顔もいかいけど、穏やかでのんびりとした性格。良く照山さんと付き合えたと思う。
「探、久し振り。元気そうで安心したよ」
探も僕と一緒で待ち合わせ場所には、時間前に着いているタイプ。
「慎吾も元気そうだね。そう言えば、紅葉ちゃんがお世話になったんだってね。ありがとう」
のんびりとした口調で話す探。あれか、照山さんは庇護欲をそそられたんだろうか?
「僕は何もしてないよ。むしろ、こっちが助けてもらえたんだ。それより、今日のメンバーなんだけど」
あのスリーハーツラッシュは、猫の手でも借りたい状態だったから、凄く助かりました。
「庄仁徹、十六歳。マーチャントグループの跡取り。高校生ながら、いくつもの事業に携わり、大きな利益を生んでいる。経済界だけじゃく、各方面から注目を集めている人だね」
僕が知らないだけで、徹はかなりの有名人らしい。そうなると違う問題が発生してしまう。
「流石だね。探、お願いだけど、その事は内緒にしてもらえる?」
念の為に、夏空さんの件を探にも伝えた。そう言えば名納って、恋路と同じ高校……つまり、名納と同じ高校なんだよね。
名納の名前を聞いた瞬間、探の表情が一変した。
「名納君か。マーチャントグループの威光を笠に着て、やりたい放題なんだよね。まあ、お陰で僕は紅葉と付き合えたんだけど……慎吾には悪いけど、庄仁徹の人柄は観察させてもらうよ」
なんでも名納が照山さんにつき纏ったのを、探が追い払ったらしい。いくら名納とはいえ格闘技有段者かつ家が探偵事務所の探には強く出られなかったらしい。
「そこは僕が太鼓判を押すよ……噂をすれば、なんとやらだ。徹、おはよう」
探の心配をよそに徹はワクテカ顔でやってきた。久し振りに夏空さんに会えるのが楽しみでしかたないって感じだ。

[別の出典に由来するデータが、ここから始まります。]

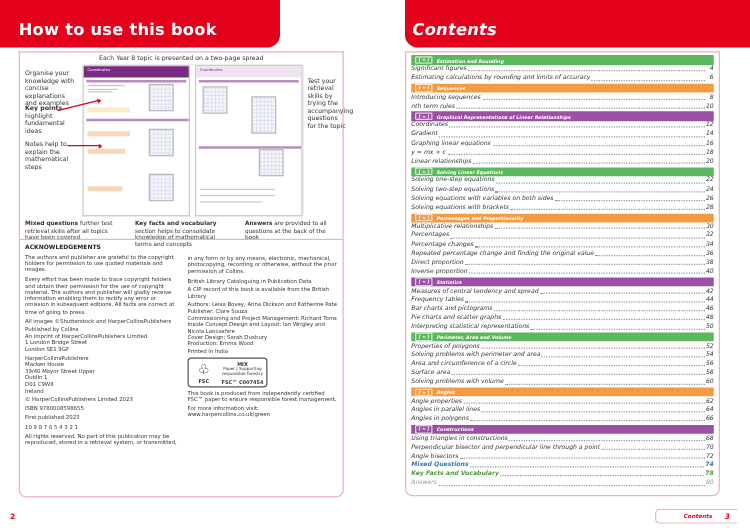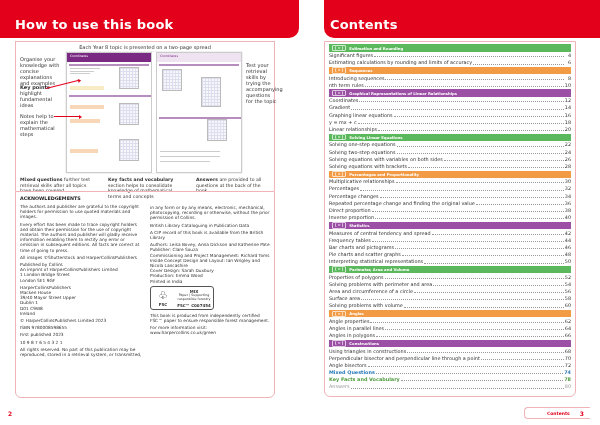--- a/index.html
+++ b/index.html
@@ -15,7 +15,7 @@
       position: absolute; top: 0; height: 38px; background: #e2001a;
       color: #fff; font-family: "DejaVu Sans", sans-serif; font-weight: bold;
     }
-    .banner-left { left: 0; width: 299px; border-radius: 0 0 10px 0; padding-left: 18px; }
+    .banner-left { left: 0; width: 224px; border-radius: 0 0 10px 0; padding-left: 18px; }
     .banner-right { left: 24px; width: 276px; border-radius: 0 0 0 10px; }
     .banner-title { position: absolute; bottom: 6px; font-size: 13px; letter-spacing: 0.2px; }
     .banner-left .banner-title { left: 15px; }

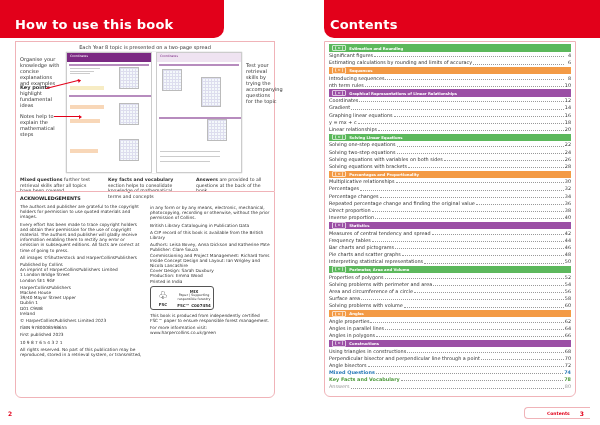--- a/index.html
+++ b/index.html
@@ -8,7 +8,7 @@
 
     .page { position: absolute; top: 0; height: 425px; background: #fff; }
     .page-left { left: 0; width: 300px; }
-    .page-right { left: 300px; width: 300px; }
+    .page-right { left: 300px; width: 300px; font-style: italic; }
 
     
     .banner {

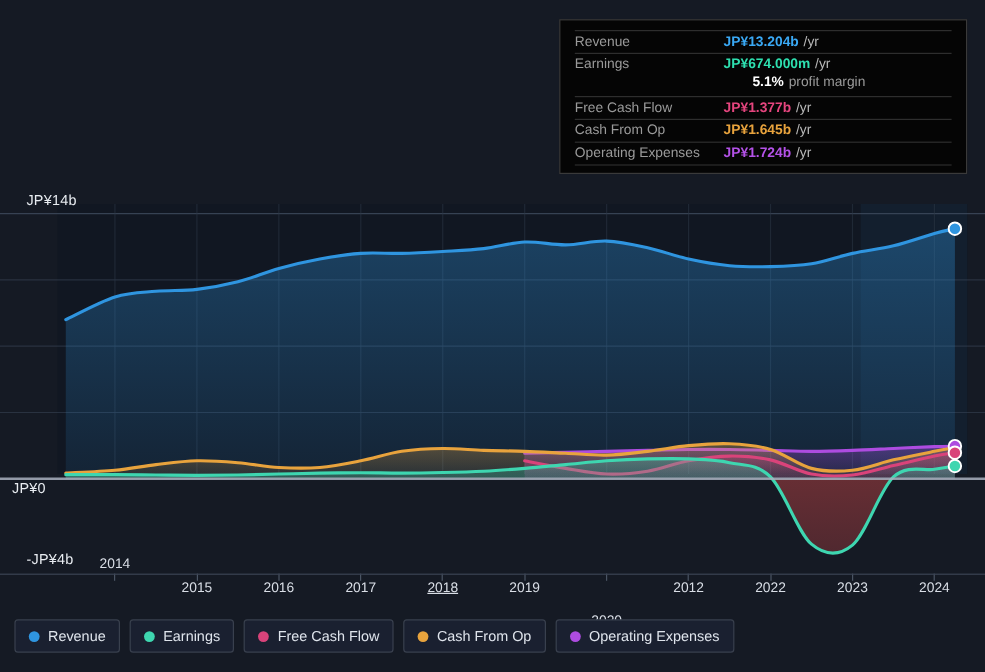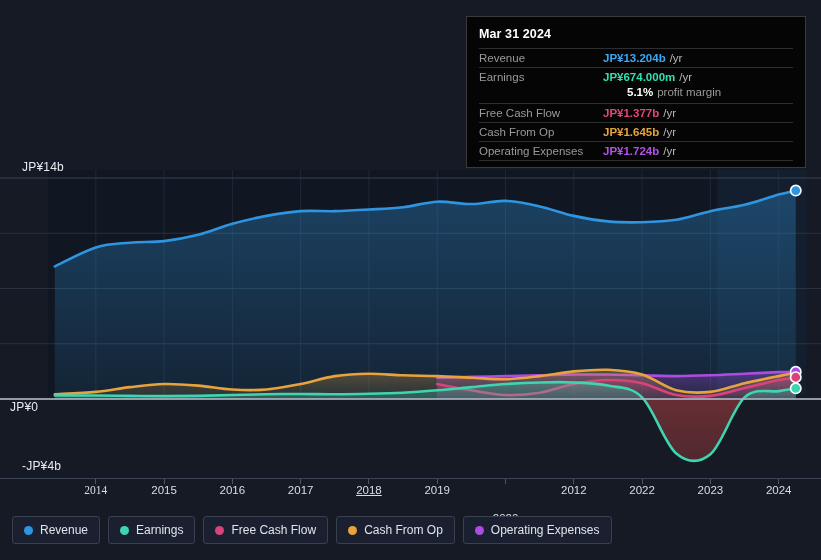--- a/index.html
+++ b/index.html
@@ -196,7 +196,6 @@
     </div>
 
   <div id="tooltip">
-    <div class="tt-date">Mar 31 2024</div>
     <div id="tt-rows">
         <div class="tt-row">
           <span class="tt-label">Revenue</span>

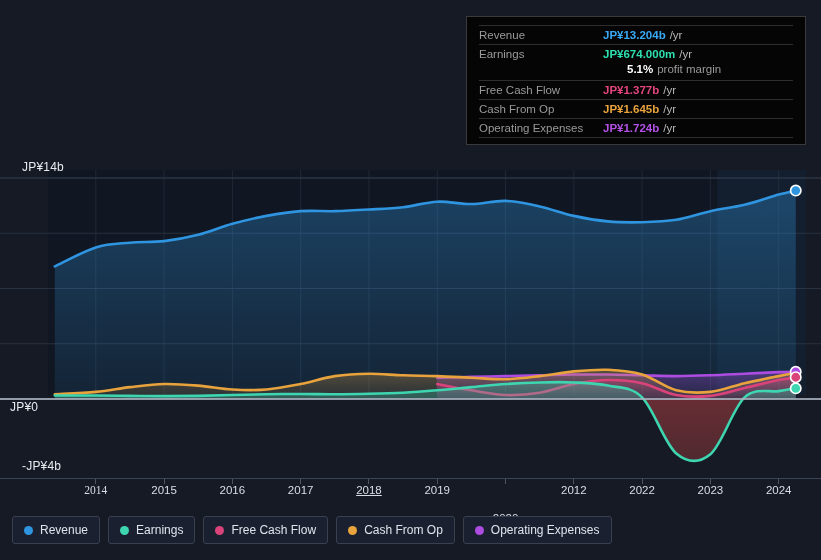--- a/index.html
+++ b/index.html
@@ -170,7 +170,7 @@
   <div class="y-label" style="left:22px; top:459px;">-JP¥4b</div>
 
   <div id="x-axis">
-      <div class="x-label" style="left: 95.8018px; top: 484px; font-family: Liberation Serif, serif;">2014</div>
+      <div class="x-label" style="left: 95.8018px; top: 464px;">2014</div>
       <div style="position: absolute; left: 95.3018px; top: 478px; width: 1px; height: 6px; background: rgb(74, 84, 99);"></div>
       <div class="x-label" style="left: 164.09px; top: 484px;">2015</div>
       <div style="position: absolute; left: 163.59px; top: 478px; width: 1px; height: 6px; background: rgb(74, 84, 99);"></div>

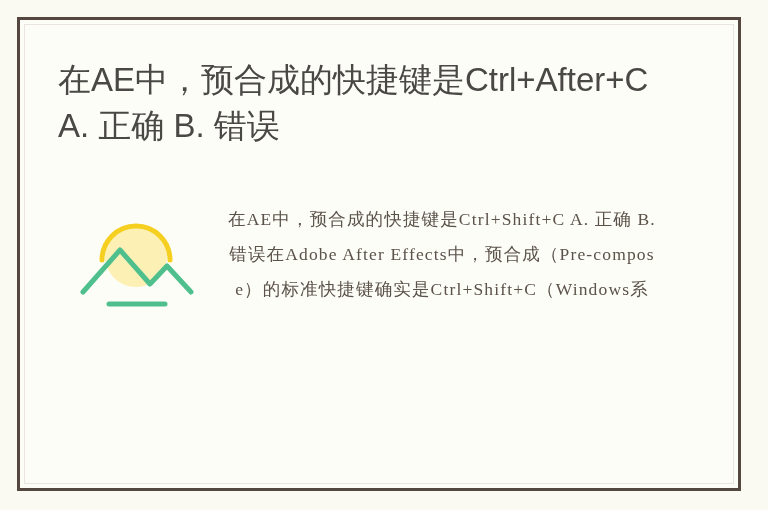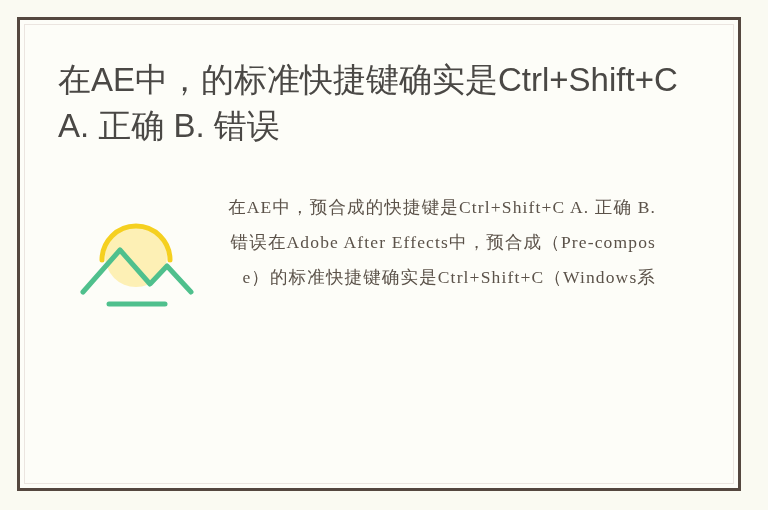--- a/index.html
+++ b/index.html
@@ -127,7 +127,7 @@
 
   <div class="content">
 
-    <div class="heading">在AE中，的标准快捷键确实是Ctrl+Shift+C A. 正确 B. 错误</div>
+    <div class="heading">在AE中，预合成的快捷键是Ctrl+After+C A. 正确 B. 错误</div>
 
     <div class="body-area">
 

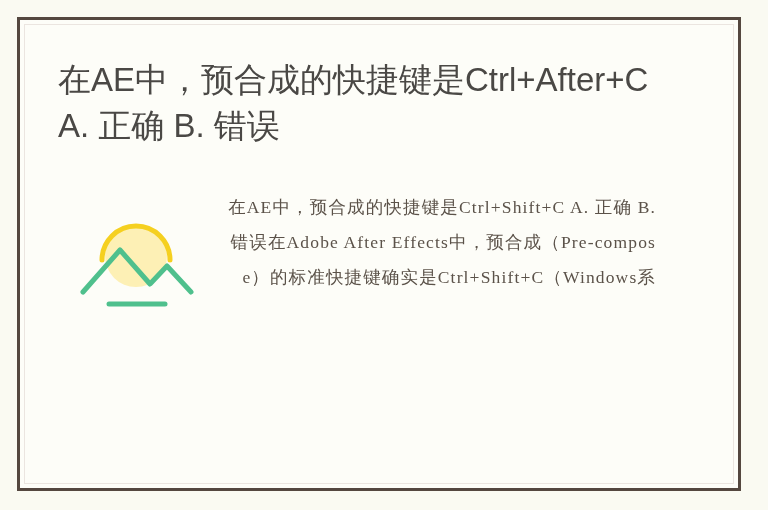--- a/index.html
+++ b/index.html
@@ -104,14 +104,14 @@
   .body-text {
     position: absolute;
     left: 204px;
-    top: 0px;
+    top: 12px;
     width: 428px;
     font-family: "Liberation Serif", serif;
     font-size: 17.5px;
     line-height: 35px;
     color: #5b5249;
     letter-spacing: 1.15px;
-    text-align: right;
+    text-align: center;
     word-break: break-all;
     overflow-wrap: anywhere;
     white-space: normal;

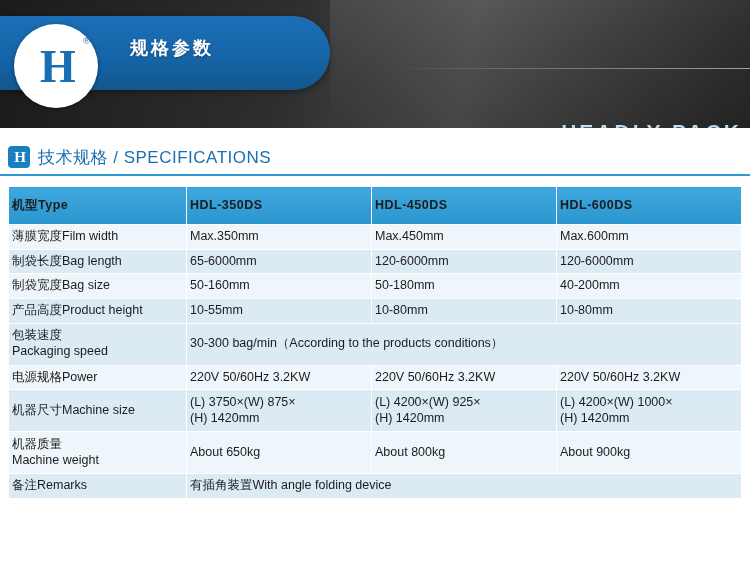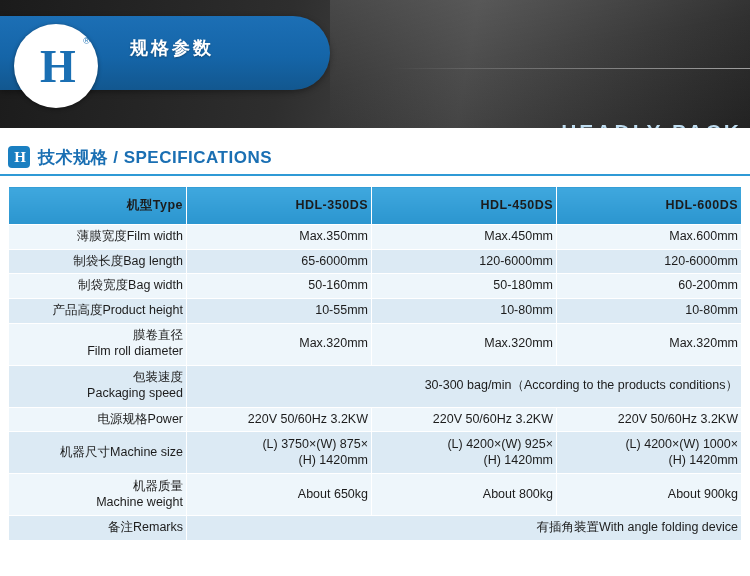--- a/index.html
+++ b/index.html
@@ -135,7 +135,7 @@
   }
   .section-title {
     font-size: 17px;
-    font-weight: bold;
+    font-weight: normal;
     color: #1a6fb3;
     letter-spacing: 0.5px;
   }

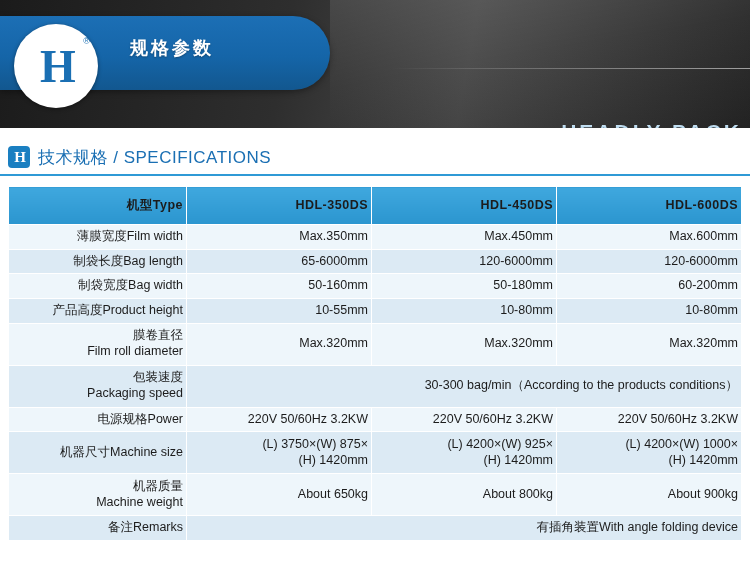--- a/index.html
+++ b/index.html
@@ -157,7 +157,7 @@
   }
   table.spec td, table.spec th {
     border: 1px solid #ffffff;
-    text-align: right;
+    text-align: left;
     vertical-align: middle;
     font-size: 12.5px;
     color: #1c1c1c;

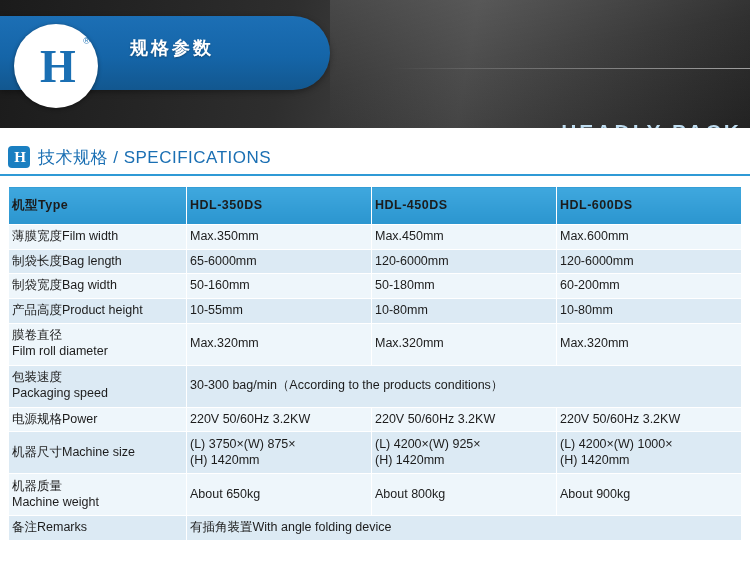--- a/index.html
+++ b/index.html
@@ -251,7 +251,7 @@
         </tr>
 
         <tr class="odd h32">
-          <td class="label">制袋宽度Bag width</td>
+          <td class="label">制袋宽度Bag size</td>
           <td>50-160mm</td>
           <td>50-180mm</td>
           <td>60-200mm</td>

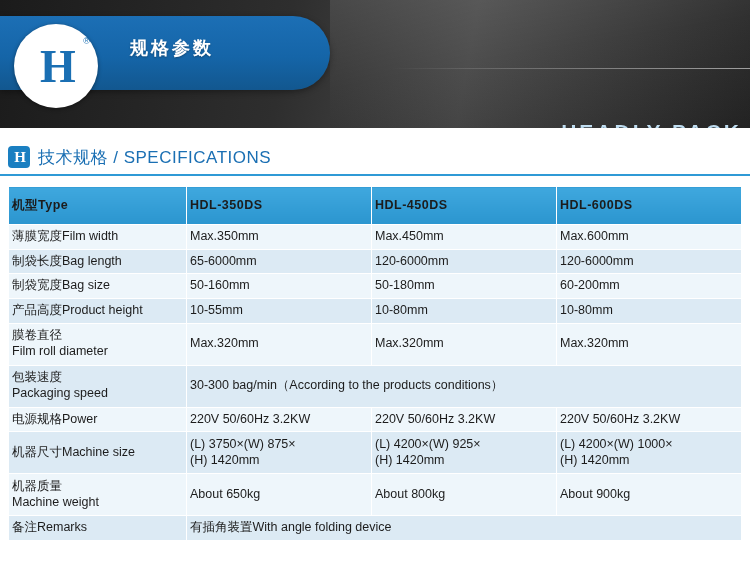--- a/index.html
+++ b/index.html
@@ -254,7 +254,7 @@
           <td class="label">制袋宽度Bag size</td>
           <td>50-160mm</td>
           <td>50-180mm</td>
-          <td>60-200mm</td>
+          <td>40-200mm</td>
         </tr>
 
         <tr class="even h32">

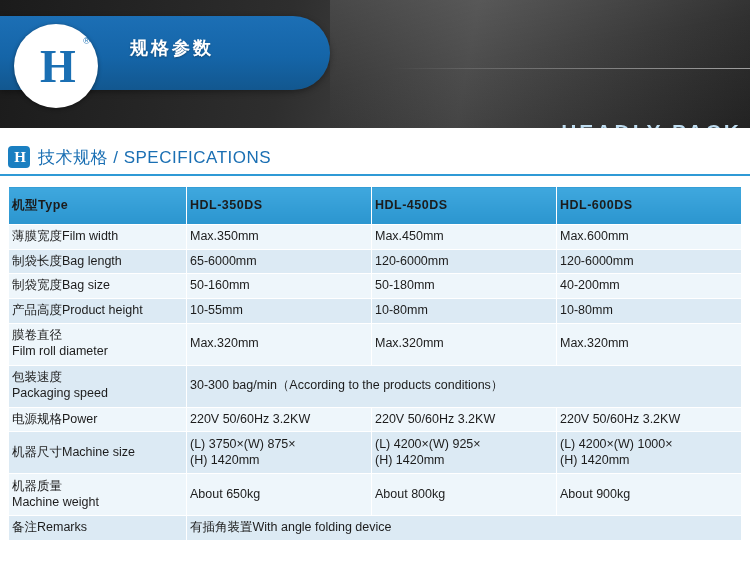--- a/index.html
+++ b/index.html
@@ -264,13 +264,6 @@
           <td>10-80mm</td>
         </tr>
 
-        <tr class="odd h42">
-          <td class="label two-line" style="white-space: pre-line;">膜卷直径
-Film roll diameter</td>
-          <td>Max.320mm</td>
-          <td>Max.320mm</td>
-          <td>Max.320mm</td>
-        </tr>
 
         <tr class="even h42">
           <td class="label two-line" style="white-space: pre-line;">包装速度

「慎吾、おっす。今日も弁当作ってくれたんだろ?ありがとな。端提探さんですね。今日はよろしくお願いします」
徹は挨拶しながら、僕のポケットにお金をねじ込んできた。多分、弁当代なんだと思う。
「徹、嬉しそうだね。夏空さん達は優紀さんと一緒に来るってさ」
なんでも徹は夏休み関係なく、仕事に勤しんでいたらしい。竜也もコンサート関係で忙しいそうだ。一回、ランチ会開こうかな。
「おまっ……初対面の人がいるのに、何を言ってんだよ!祭から織田の妹さんの話は聞いたよ。相変わらず、お人好しだよな」
チラッと探を見ると柔和な笑みを浮かべていた。どうやら、合格らしい。
「ノリと言うか流れでね。それと勝手にメンバー増やしてごめん」
徹は織田君に良い印象を抱いていない。その妹さんが加わったのは、面白くない筈だ。
「それを言ったら、俺も後加入なんだぞ。祭から妹さんの話を聞いているし、織田の耳に入らなきゃ問題ないって」
織田君か……秋吉さんと優紀さんが出掛けるのを見たら、付いてきそうで怖い。
その場合は男三人で動物園を回るんだろうか?
「慎吾君、おはようっ!晴れて良かったね」
夏空さんの笑顔が今日も眩しいです。お弁当作り、頑張って良かった。
「徹、元気そうで安心したよ……顔を見られて良かった」
夏空さんは徹の顔を見て嬉しそうにはにかんだ。徹も嬉しそうに笑っている。本当にこの二人はまだつきあっていないんだろうか?
「さぐさぐ、おはよー。会いたかった―」
さぐさぐ?照山さんは、そう言うと探に抱き着いた。そんなキャラだったんですね。